Como regra geral, os principais problemas observados no joelho estão associados a um aumento no volume total de treino, não ao aumento da intensidade.

Pé / tornozelo

Corredores são frequentemente acometidos pela fasceite plantar e pela tendinite de Aquiles. Ambos os problemas são mais comuns em corredores de meia idade e estão associados a fraqueza e encurtamento da musculatura da panturrilha. O aumento na intensidade dos treinos, principalmente com a inclusão de treinos intervalados e fortleks, é um fator de risco. Na fasceite plantar, a dor será sentida na sola do pé, enquanto a tendinite de Aquiles a dor se localiza na parte de trás do tornozelo.

Fraturas por estresse

As fraturas por estresse em corredores acometem principalmente a tíbia proximal (próximo ao joelho), a diáfise da tibia (meio da perna, devendo ser diferenciada da canelite) e nos metatarsos, ainda que possam acometer outros ossos nos membros inferiores. Estão associados a uma mudança na rotina de treinos com aumento na sobrecarga articular.

Como deve ser a avaliação de um corredor?

Todos os aspectos discutidos acima podem contribuir de alguma forma para as lesões nos corredores, e não adianta tratar uma eventual lesão sem corrigir aquilo que pode estar ocasionando a lesão.

Assim, frente a um corredor com lesões que podem estar de alguma forma sendo originadas pela corrida, é importante que se avalie como está o preparo físico geral do corredor, avaliando eventuais limitações na mobilidade articular, estabilidade e força; avaliar se a carga de treino está adequada, se o peso e a composição corporal estão satisfatórios, se o tênis de corrida está adequado.

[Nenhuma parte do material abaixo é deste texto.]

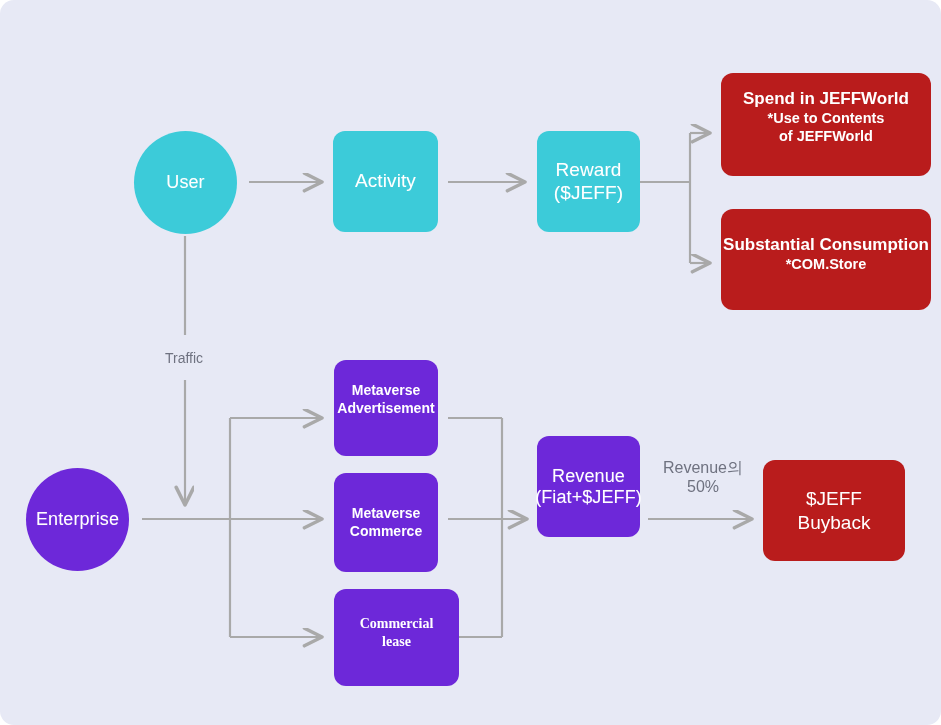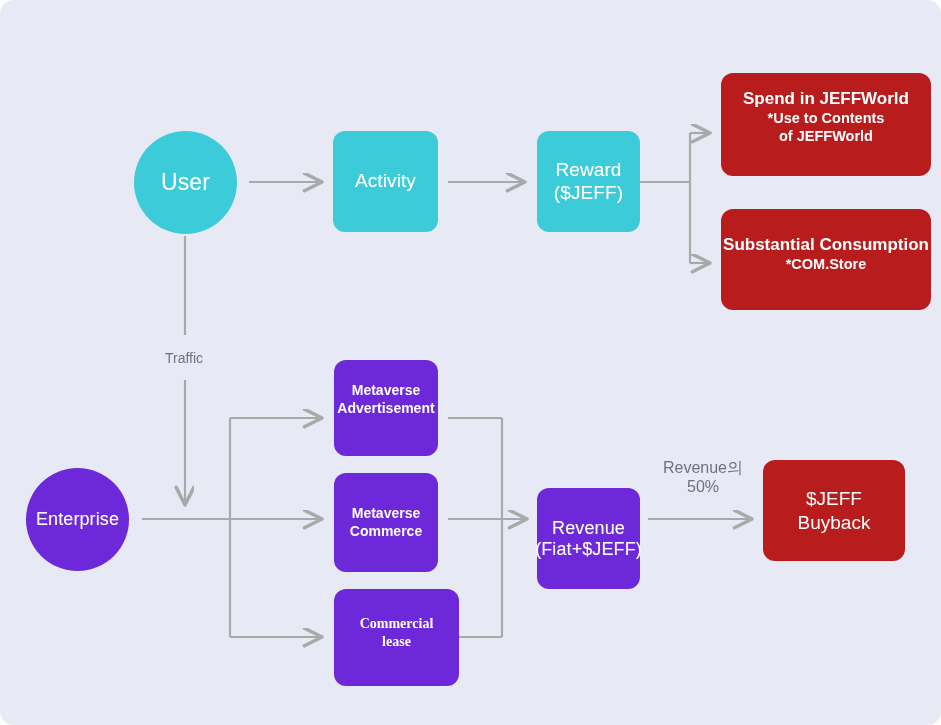--- a/index.html
+++ b/index.html
@@ -52,21 +52,21 @@
   .label-soft {
     font-weight: 400;
     letter-spacing: .1px;
     line-height: 1.16;
     text-shadow: 0 0 1px rgba(255,255,255,.25);
   }
 
   
   #node-user {
     left: 134px; top: 131px; width: 103px; height: 103px;
-    font-size: 23px;
+    font-size: 18px;
   }
   #node-enterprise {
     left: 26px; top: 468px; width: 103px; height: 103px;
     font-size: 18px;
   }
 
   
   #node-activity {
     left: 333px; top: 131px; width: 105px; height: 101px;
     font-size: 19px;
@@ -115,21 +115,21 @@
     font-family: Liberation Serif, serif;
   }
   .blue-label {
     font-size: 14px;
     font-weight: 700;
     line-height: 1.25;
     white-space: nowrap;
   }
 
   #node-revenue {
-    left: 537px; top: 488px; width: 103px; height: 101px;
+    left: 537px; top: 436px; width: 103px; height: 101px;
     font-size: 18px;
   }
   #node-buyback {
     left: 763px; top: 460px; width: 142px; height: 101px;
     font-size: 19px;
   }
   .buyback-label {
     font-weight: 400;
     line-height: 1.24;
   }

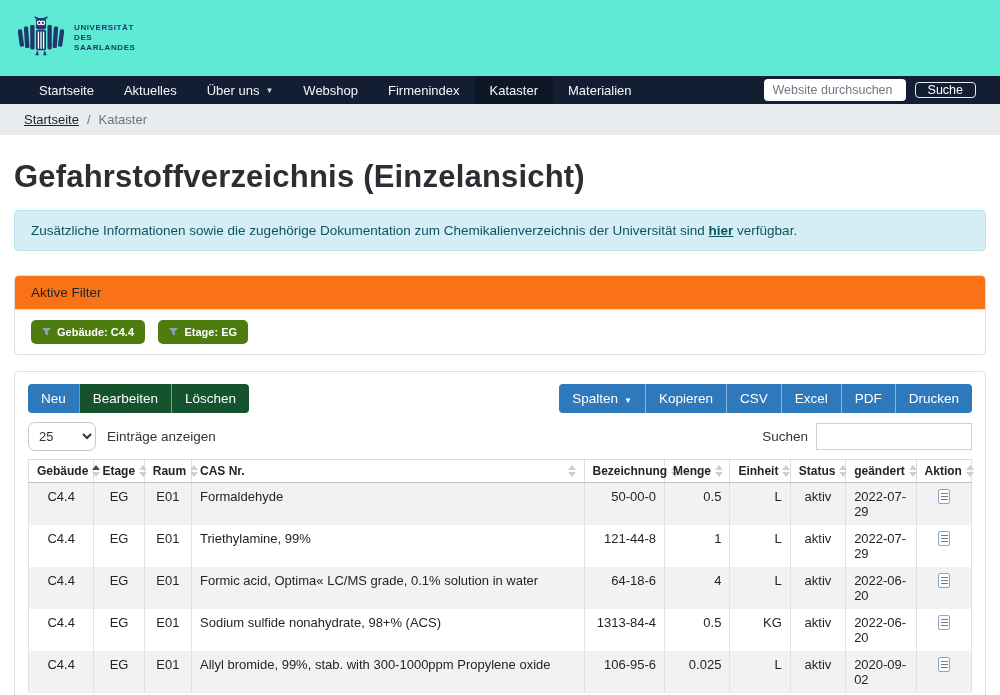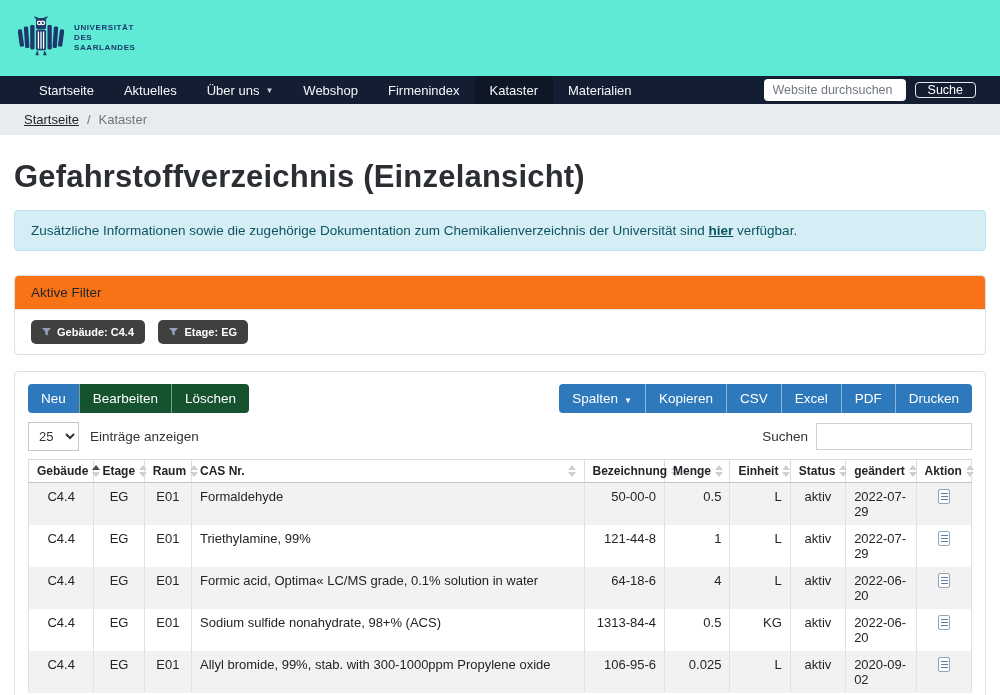--- a/index.html
+++ b/index.html
@@ -32,35 +32,35 @@
   .main { padding:0 14px; }
   h1.page-title { font-size:31px; font-weight:700; color:#2b2f33; margin-top:24px; letter-spacing:.2px; }
 
   .alert-info { margin-top:15px; background:#d5eef5; border:1px solid #bbe3ee; border-radius:4px; padding:12px 16px; font-size:13.5px; color:#0c5460; }
   .alert-info a { color:#0c5460; font-weight:bold; text-decoration:underline; cursor:pointer; }
 
   .card { margin-top:24px; border:1px solid #dcdfe3; border-radius:4px; background:#fff; }
   .card-header { background:#f97316; border-bottom:1px solid #e3e6e9; padding:9px 16px; font-size:13.5px; color:#212529; border-radius:4px 4px 0 0; }
   .card-body { padding:10px 16px; position:relative; }
 
-  .chip { display:inline-flex; align-items:center; gap:6px; background:#404040; color:#fff; font-size:11px; font-weight:bold; padding:6px 11px; border-radius:5px; margin-right:9px; cursor:pointer; }
+  .chip { display:inline-flex; align-items:center; gap:6px; background:#4d7c0f; color:#fff; font-size:11px; font-weight:bold; padding:6px 11px; border-radius:5px; margin-right:9px; cursor:pointer; }
   .btn-danger { position:absolute; right:14px; top:50%; transform:translateY(-50%); background:#dc3545; border:none; color:#fff; font-size:13.5px; padding:8px 13px; border-radius:4px; cursor:pointer; }
 
   
   .table-card { margin-top:16px; border:1px solid #dcdfe3; border-radius:4px; padding:12px 13px 16px 13px; }
   .dt-toolbar { display:flex; justify-content:space-between; align-items:flex-start; }
   .btn-group { display:flex; border-radius:4px; overflow:hidden; }
   .btn-blue { background:#2e79bc; color:#fff; border:none; font-size:13.5px; padding:7px 13px; cursor:pointer; white-space:nowrap; }
   .btn-blue + .btn-blue { border-left:1px solid rgba(255,255,255,.45); }
   .btn-blue.muted { background:#14532d; }
   .btn-blue .nav-caret { color:#fff; }
 
   .dt-controls { display:flex; justify-content:space-between; align-items:center; margin-top:9px; }
   .dt-length { display:flex; align-items:center; gap:11px; font-size:13.5px; color:#333; }
-  .dt-length select { width:51px; height:29px; border:1px solid #c4c8cc; border-radius:0; font-size:13px; padding:0 6px; color:#333; background:#fff; }
+  .dt-length select { width:68px; height:29px; border:1px solid #c4c8cc; border-radius:7px; font-size:13px; padding:0 6px; color:#333; background:#fff; }
   .dt-search { display:flex; align-items:center; gap:8px; font-size:13.5px; color:#333; }
   .dt-search input { width:156px; height:27px; border:1px solid #cdd1d5; padding:0 7px; font-size:13px; outline:none; }
 
   
   table.dt { width:100%; border-collapse:collapse; table-layout:fixed; margin-top:8px; font-size:13px; }
   .dt th { font-weight:bold; font-size:12px; padding:4px 8px; border:1px solid #ddd; border-bottom:1px solid #c3c3c3; text-align:right; }
   .dt th .th-inner { display:flex; align-items:center; justify-content:space-between; gap:4px; }
   .sort-icon { display:inline-flex; flex-direction:column; gap:2px; flex:none; }
   .tri-up { width:0;height:0;border-left:4px solid transparent;border-right:4px solid transparent;border-bottom:5px solid #cfcfcf; }
   .tri-down { width:0;height:0;border-left:4px solid transparent;border-right:4px solid transparent;border-top:5px solid #cfcfcf; }

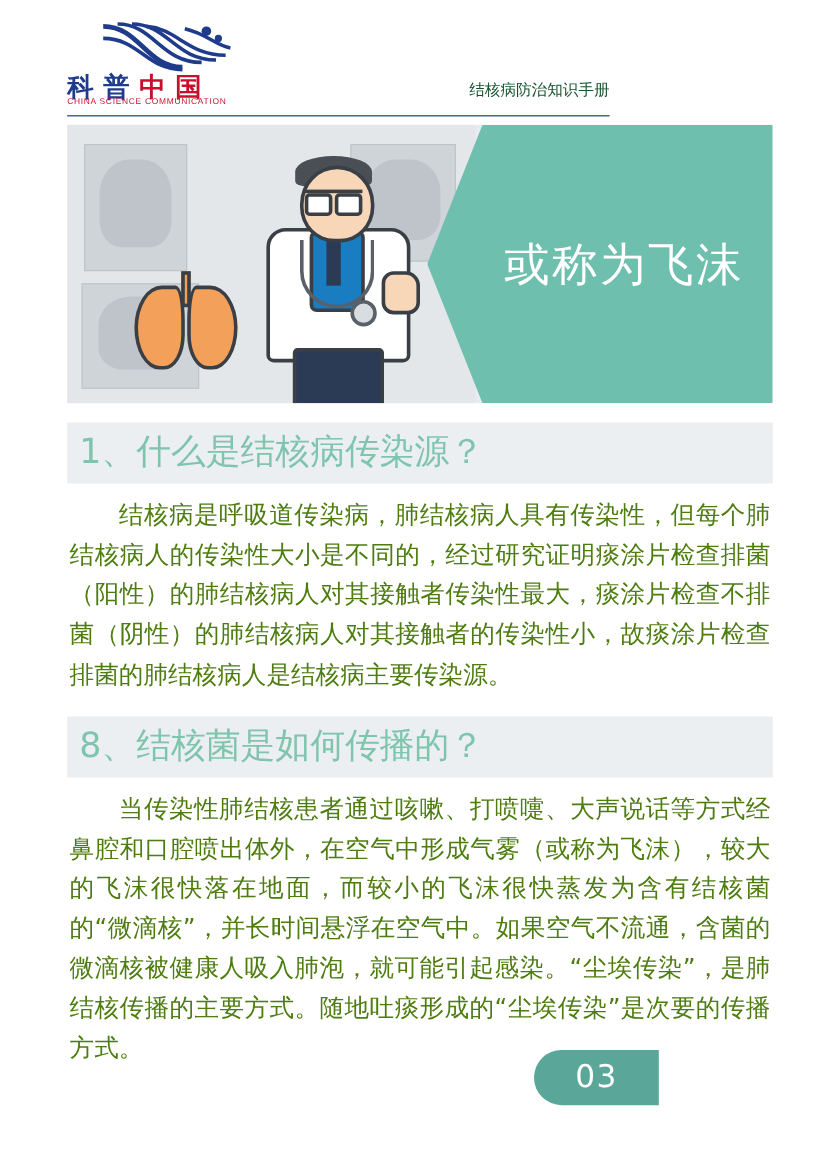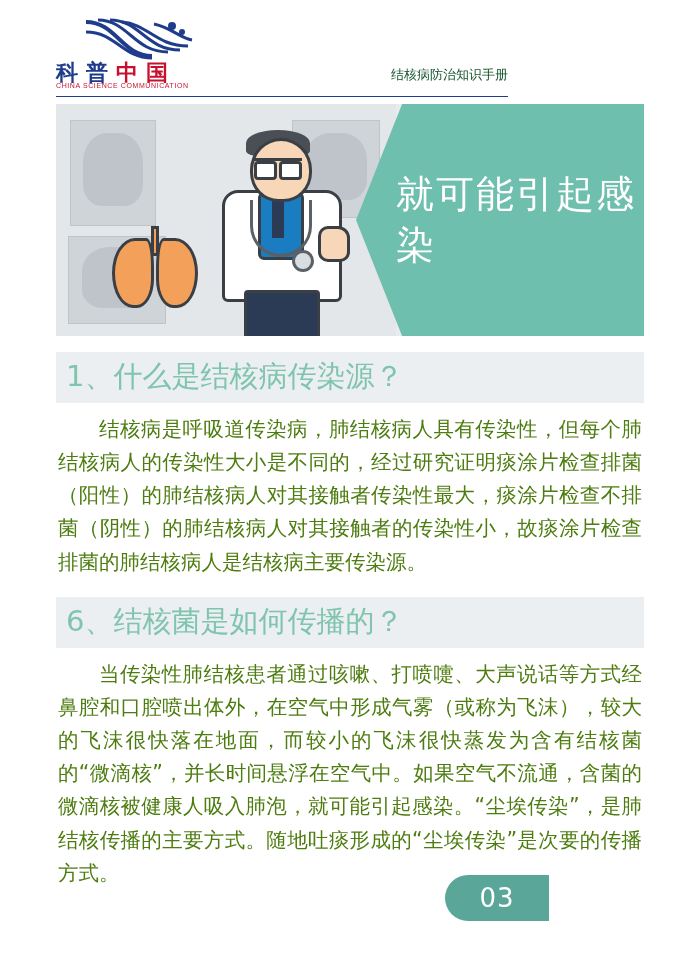--- a/index.html
+++ b/index.html
@@ -317,34 +317,34 @@
         <div class="stetho"></div>
         <div class="stetho-bell"></div>
         <div class="doc-thumb"></div>
         <div class="doc-pants"></div>
         <div class="doc-hair"></div>
         <div class="doc-head"></div>
         <div class="doc-glasses"></div>
       </div>
     </div>
     <div class="hero-arrow"></div>
-    <div class="hero-title">就可能引起感染</div>
+    <div class="hero-title">或称为飞沫</div>
   </div>
 
   <div class="content">
 
     <div class="section">
       <div class="section-head">1、什么是结核病传染源？</div>
       <div class="section-body">结核病是呼吸道传染病，肺结核病人具有传染性，但每个肺结核病人的传染性大小是不同的，经过研究证明痰涂片检查排菌（阳性）的肺结核病人对其接触者传染性最大，痰涂片检查不排菌（阴性）的肺结核病人对其接触者的传染性小，故痰涂片检查排菌的肺结核病人是结核病主要传染源。</div>
     </div>
 
     <div class="gap"></div>
 
     <div class="section">
-      <div class="section-head">6、结核菌是如何传播的？</div>
+      <div class="section-head">8、结核菌是如何传播的？</div>
       <div class="section-body">当传染性肺结核患者通过咳嗽、打喷嚏、大声说话等方式经鼻腔和口腔喷出体外，在空气中形成气雾（或称为飞沫），较大的飞沫很快落在地面，而较小的飞沫很快蒸发为含有结核菌的“微滴核”，并长时间悬浮在空气中。如果空气不流通，含菌的微滴核被健康人吸入肺泡，就可能引起感染。“尘埃传染”，是肺结核传播的主要方式。随地吐痰形成的“尘埃传染”是次要的传播方式。</div>
     </div>
 
   </div>
 
   <div class="page-num">03</div>
 
 </div>
 
 </body></html>

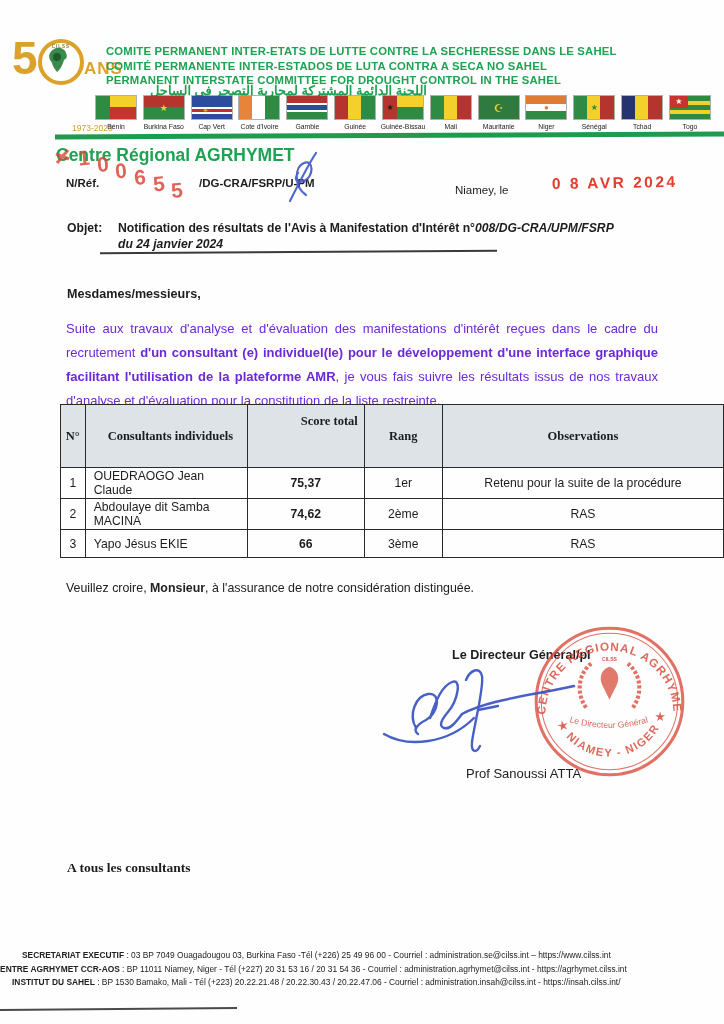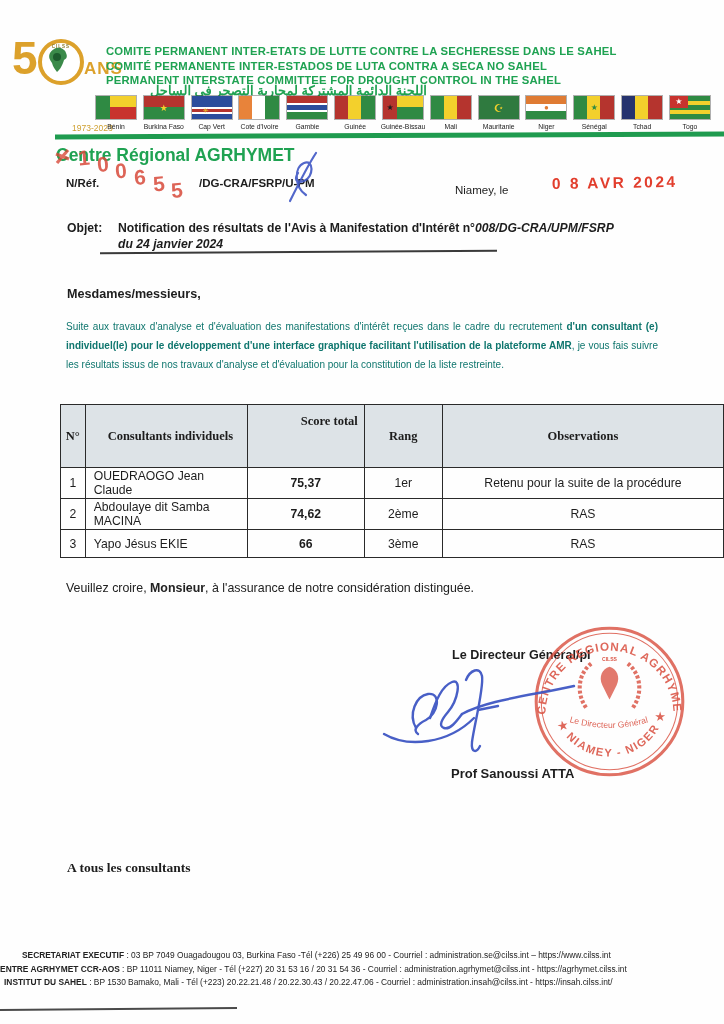--- a/index.html
+++ b/index.html
@@ -41,21 +41,21 @@
 
   
   .objet-label{position:absolute;left:67px;top:221px;font-size:12.2px;font-weight:bold;}
   .objet-line1{position:absolute;left:118px;top:221px;width:540px;font-size:12.2px;font-weight:bold;}
   .objet-ref{font-style:italic;}
   .objet-line2{position:absolute;left:118px;top:237px;font-size:12.2px;font-weight:bold;font-style:italic;}
   .objet-underline{position:absolute;left:100px;top:251px;width:397px;height:2px;background:#3a3a3a;transform:rotate(-.35deg);}
 
   
   .salutation{position:absolute;left:67px;top:287px;font-size:12.6px;font-weight:bold;}
-  .body-par{position:absolute;left:66px;top:317px;width:592px;font-size:10px;line-height:19px;text-align:justify;color:#0f766e;}
+  .body-par{position:absolute;left:66px;top:317px;width:592px;font-size:13px;line-height:24px;text-align:justify;color:#6d28d9;}
 
   
   .results-table{position:absolute;left:60px;top:404px;border-collapse:collapse;}
   .results-table th,.results-table td{border:1.6px solid #2a2a2a;}
   .results-table thead tr{height:63px;background:#dde3e7;}
   .results-table th{font-family:"Liberation Serif",serif;font-size:12.5px;font-weight:bold;}
   .th-num{width:22px;}
   .th-name{width:154px;text-align:center;padding-left:9px;}
   .th-score{width:68px;vertical-align:top;padding-top:9px;padding-left:48px;}
   .th-rank{width:77px;}
@@ -63,31 +63,31 @@
   .results-table tbody tr{height:28px;}
   .results-table td{font-size:12.2px;text-align:center;}
   .results-table td.col-name{text-align:left;padding-left:8px;}
   .results-table td.col-score{font-weight:bold;}
 
   
   .closing{position:absolute;left:66px;top:581px;font-size:12.4px;color:#222;}
   .sig-title{position:absolute;left:452px;top:648px;font-size:12.6px;font-weight:bold;}
   .sig-svg{position:absolute;left:378px;top:656px;z-index:3;}
   .stamp-svg{position:absolute;left:512px;top:618px;z-index:2;opacity:.92;}
-  .sig-name{position:absolute;left:435px;top:766px;font-size:13px;font-weight:bold;padding-left:16px;}
+  .sig-name{position:absolute;left:450px;top:766px;font-size:13px;font-weight:normal;padding-left:16px;}
 
   .recipient{position:absolute;left:67px;top:860px;font-size:13.5px;font-weight:bold;font-family:"Liberation Serif",serif;}
 
   
   .footer{position:absolute;left:0;top:949px;width:688px;font-size:8.4px;line-height:13.5px;color:#222;}
   .footer div{white-space:nowrap;}
   .footer b{font-weight:bold;}
   .footer .f1{margin-left:22px;}
   .footer .f2{margin-left:-6px;}
-  .footer .f3{margin-left:4px;}
+  .footer .f3{margin-left:12px;}
   .bottom-line{position:absolute;left:0;top:1008px;width:237px;height:2px;background:#4a4a4a;transform:rotate(-.5deg);}
 </style>
 </head>
 <body>
 
 <div id="page">
 
   <div class="logo">
     <span class="logo-5">5</span>
     <span class="logo-0">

A avaliação da técnica de corrida (a avaliação cinemática poderá eventualmente ser solicitada para isso) é um ponto fundamental da avaliação. Tudo isso pode e deve ser feito no corredor lesionado, mas idealmente deverá ser feita antes da lesão, de forma preventiva.

Estudos relacionados a lesões em corredores são muito destoantes, e enquanto alguns demonstram até 90% de lesões entre corredores, outros com metodologia relativamente semelhante mostram 10% ou menos de corredores lesionados. Isso está diretamente relacionado a todos os cuidados descritos acima.